Positive opinion on stimulus packages
Pointing to current economic challenges, including the uncertainties stemming from the impact of the coronavirus pandemic on Singapore’s domestic economy, survey respondents (particularly from mid-sized and in the wholesale trade sector), expressed concern over their liquidity levels. For 49% of respondents, this will increase business dependence on bank finance.
However, most of the respondents in Singapore expressed a positive opinion that the several massive stimulus packages introduced by the government will help sustain the economy and support businesses with cash flow problems.

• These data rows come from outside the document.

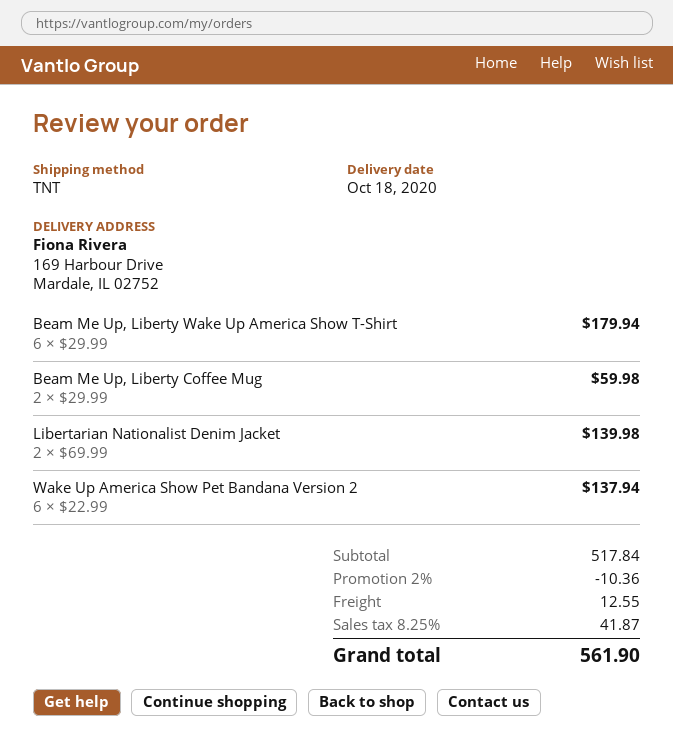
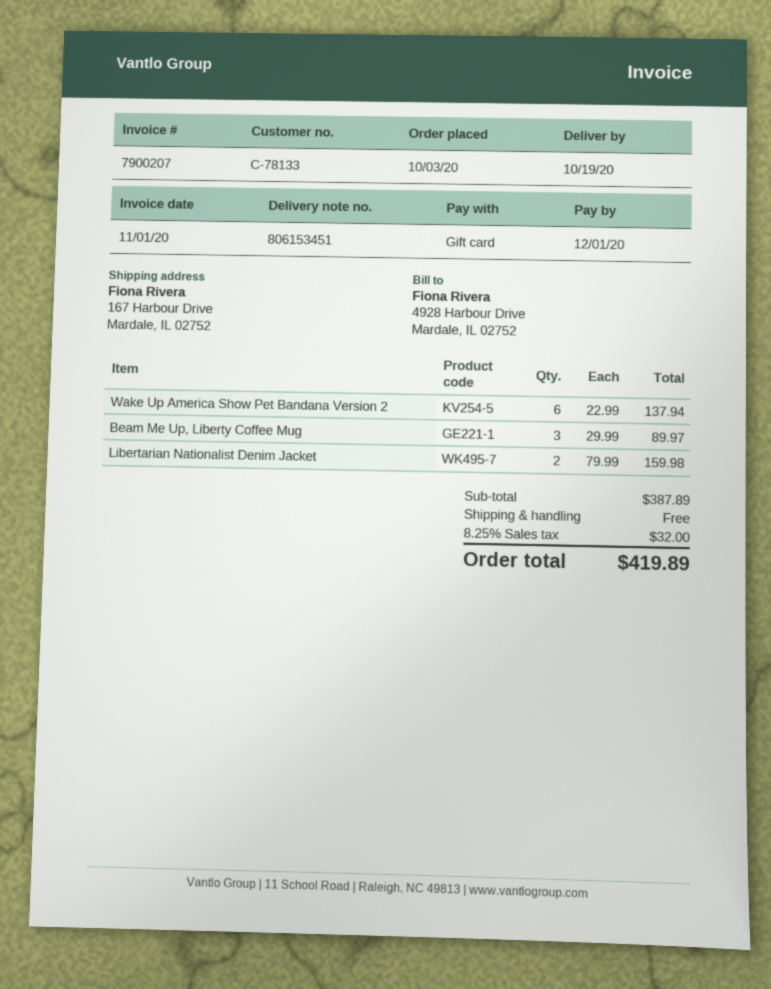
delivery date: 2020-10-18 -> 2020-10-19
ship to: 169 Harbour Drive, Mardale, IL 02752 -> 167 Harbour Drive, Mardale, IL 02752
Beam Me Up, Liberty Wake Up America Show T-Shirt: 6 x 29.99 = 179.94 -> none
Beam Me Up, Liberty Coffee Mug: 2 x 29.99 = 59.98 -> 3 x 29.99 = 89.97
Libertarian Nationalist Denim Jacket: 2 x 69.99 = 139.98 -> 2 x 79.99 = 159.98
subtotal: 517.84 -> 387.89
discount: 2% = 10.36 -> none
shipping: 12.55 -> 0.00
tax: 8.25% = 41.87 -> 8.25% = 32.00
total: 561.90 -> 419.89

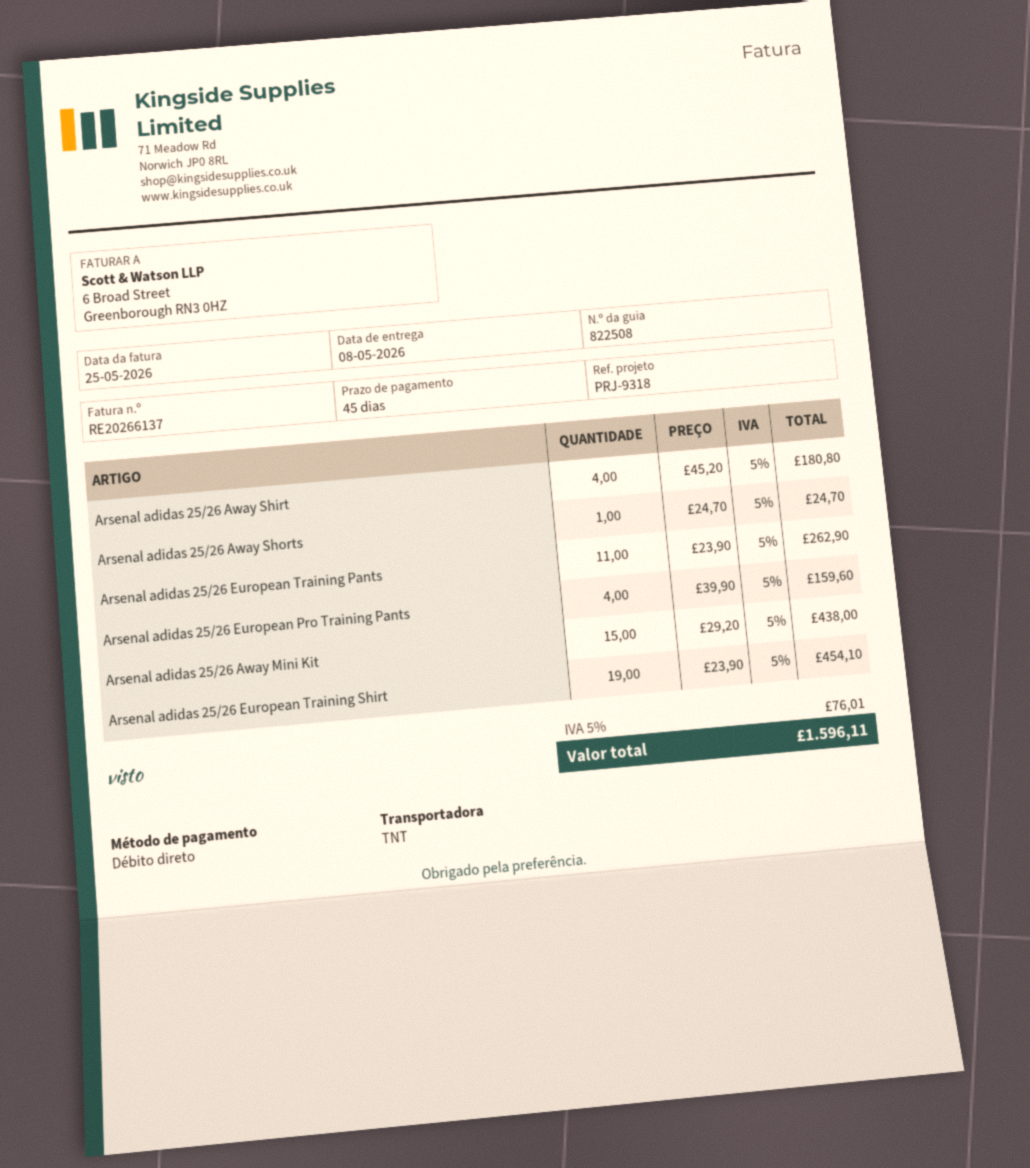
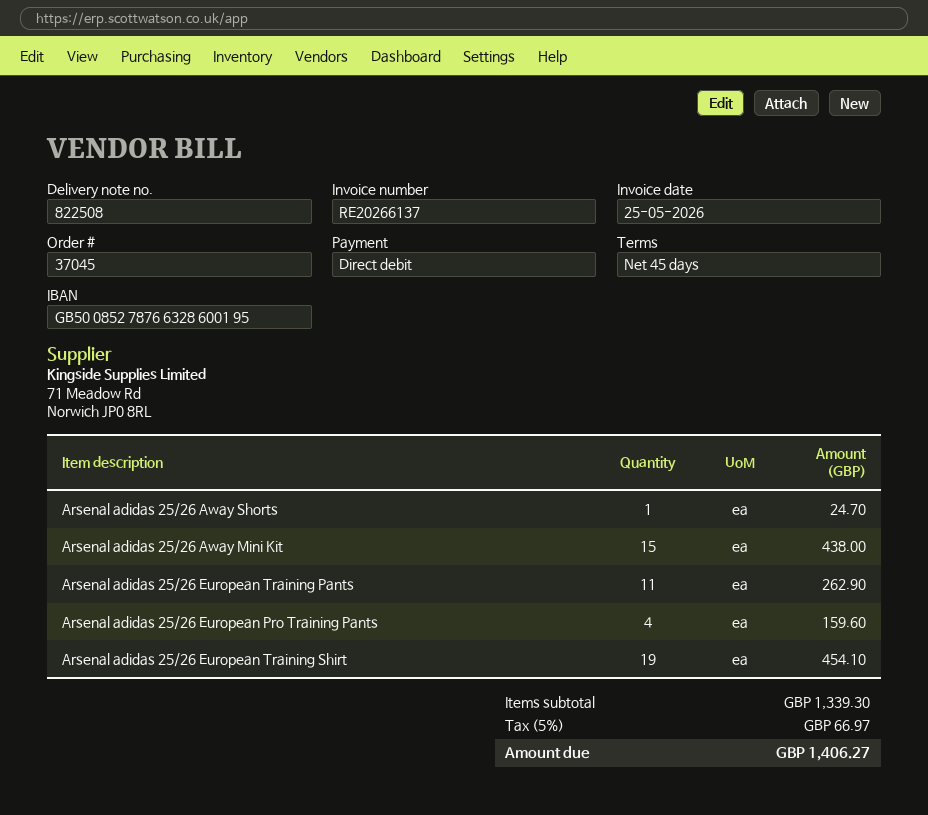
Arsenal adidas 25/26 Away Shirt: 4 for 180.80 -> none
tax: 5% = 76.01 -> 5% = 66.97
total: 1596.11 -> 1406.27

Moreover, 7 in 10 respondents believe that their business will benefit from the impact of the fiscal stimulus this year. On a positive note, more respondents (52%) anticipate an improvement in the business performance of their industry over the next 12 months than those expecting a decline in performance (26%).
43% of respondents in Singapore anticipate no significant change in the payment practices of their B2B customers over the next 12 months, 22% anticipate improvement, while 37% believe payment practices will deteriorate, severely affecting their DSO.
However, to further strengthen their credit management going forward, 27% of survey respondents said their will either increase measures aimed at reducing reliance on a single buyer, or ask for guarantees of payment more often. Nearly one quarter of respondents said that they offer discounts for early settlement of invoices, or increase their dunning activities (sending of outstanding invoice reminders).
According to Sandhu, “to manage customer credit risk in these challenging times, it is essential that companies have a strategic approach to credit management.
“Protecting the business against payment defaults from B2B customers helps avoid liquidity shortfalls and ensures financial soundness, particularly when economic headwinds are strong and unpredictable,” she concluded.